C) Another young study of Joe hacks into the femoral artery during a hernia repair. (Trust me, that's pretty damn hard to do.) He does have the sense to hold a finger on it while awaiting the arrival of a surgeon.

D) Called to see a man hospitalized with a bowel obstruction, I find a FP had admitted and cared for him without consult for several days. The dead bowel I removed wasn't enough to leave him nutritionally affected, and he did fine after several more days. Consultation on admission would, I'm certain, have led to a quick operation with no dead bowel, and many days fewer in the hospital.

E) I run into one of my old mentors at a meeting; he's a trauma guru, and a strong advocate for surgeons managing ICU patients. In training, I did manage those patients, with their ventilators, cardiotonic drugs, their multi-organ failures. In practice, I thankfully dealt with such critically ill people far less frequently. Intensivists, I tell Don, are much better at it than I'd become. "Don't give up your role," he says, strenuously. "You don't understand what it's like in the real world," I tell him. "I'm not as good at it anymore." He glowers.

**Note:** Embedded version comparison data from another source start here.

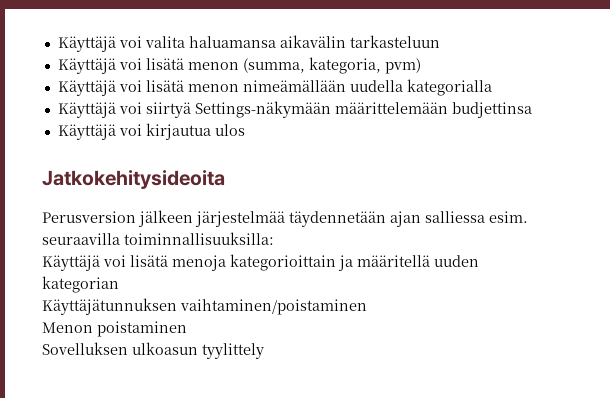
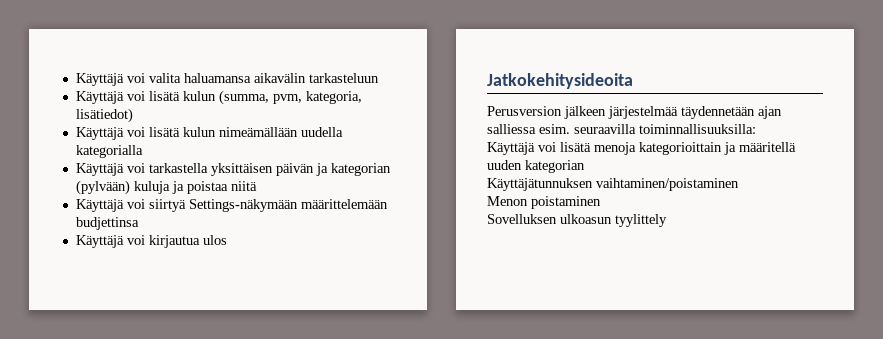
[187,57,421,74] [57,80,239,96] menon (summa, kategoria, pvm) // Käyttäjä voi lisätä menon -> [182,90,362,105] [75,108,133,123] [75,127,216,140] kulun (summa, pvm, kategoria, lisätiedot) // Käyttäjä voi lisätä kulun
(492, 87) none -> [75,163,391,176] [75,180,257,195] // Käyttäjä voi tarkastella yksittäisen päivän ja kategorian (pylvään) kuluja ja poistaa niitä

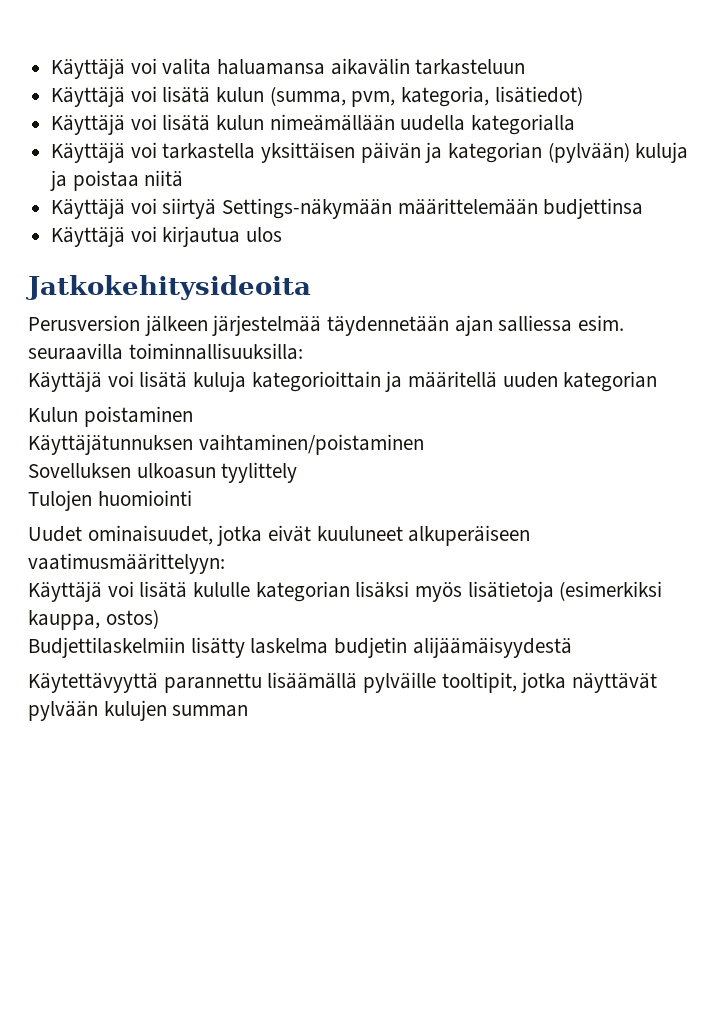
[594,142,636,155] menoja -> [193,371,247,392] kuluja
(585, 166) none -> [28,406,193,427] // Kulun poistaminen
[487,196,601,209] // Menon poistaminen -> (424, 444) none
(667, 220) none -> [28,490,192,511] [28,525,531,546] [28,553,225,574] [28,581,663,602] [28,609,159,630] [28,637,572,658] [28,672,658,693] [28,700,249,721] // Tulojen huomiointi // Uudet ominaisuudet, jotka eivät kuuluneet alkuperäiseen vaatimusmäärittelyyn: // Käyttäjä voi lisätä kululle kategorian lisäksi myös lisätietoja (esimerkiksi kauppa, ostos) // Budjettilaskelmiin lisätty laskelma budjetin alijäämäisyydestä // Käytettävyyttä parannettu lisäämällä pylväille tooltipit, jotka näyttävät pylvään kulujen summan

F) While I'm serving on the board of my ever-expanding clinic, in the midst of the gate-keeper frenzy, a family doc presents a form he's planning to send along with his patients to every specialist, requiring specific enumeration of reasons for every test, every procedure proposed. He'll not authorize anything without its return and personal review. After some possibly ill-chosen words, I resign from the board.

G) Having saved a woman who'd showed up in the ER with a perforated stomach due to cancer, requiring emergency gastrectomy (and washing her belly with distilled water to kill any cancer cells that were spread by the perforation), I ordered tests after she recovered which showed a solitary metastasis in the left lobe of her liver. Liver resectionally, the left lobe is more or less a piece of cake; but I hadn't been doing elective liver surgery because it just didn't come up much. Despite her strong desire to stick with me, and despite knowing how to do the operation, I referred the patient to a more experienced liver-surgeon (who fucked it up royally, I must say.)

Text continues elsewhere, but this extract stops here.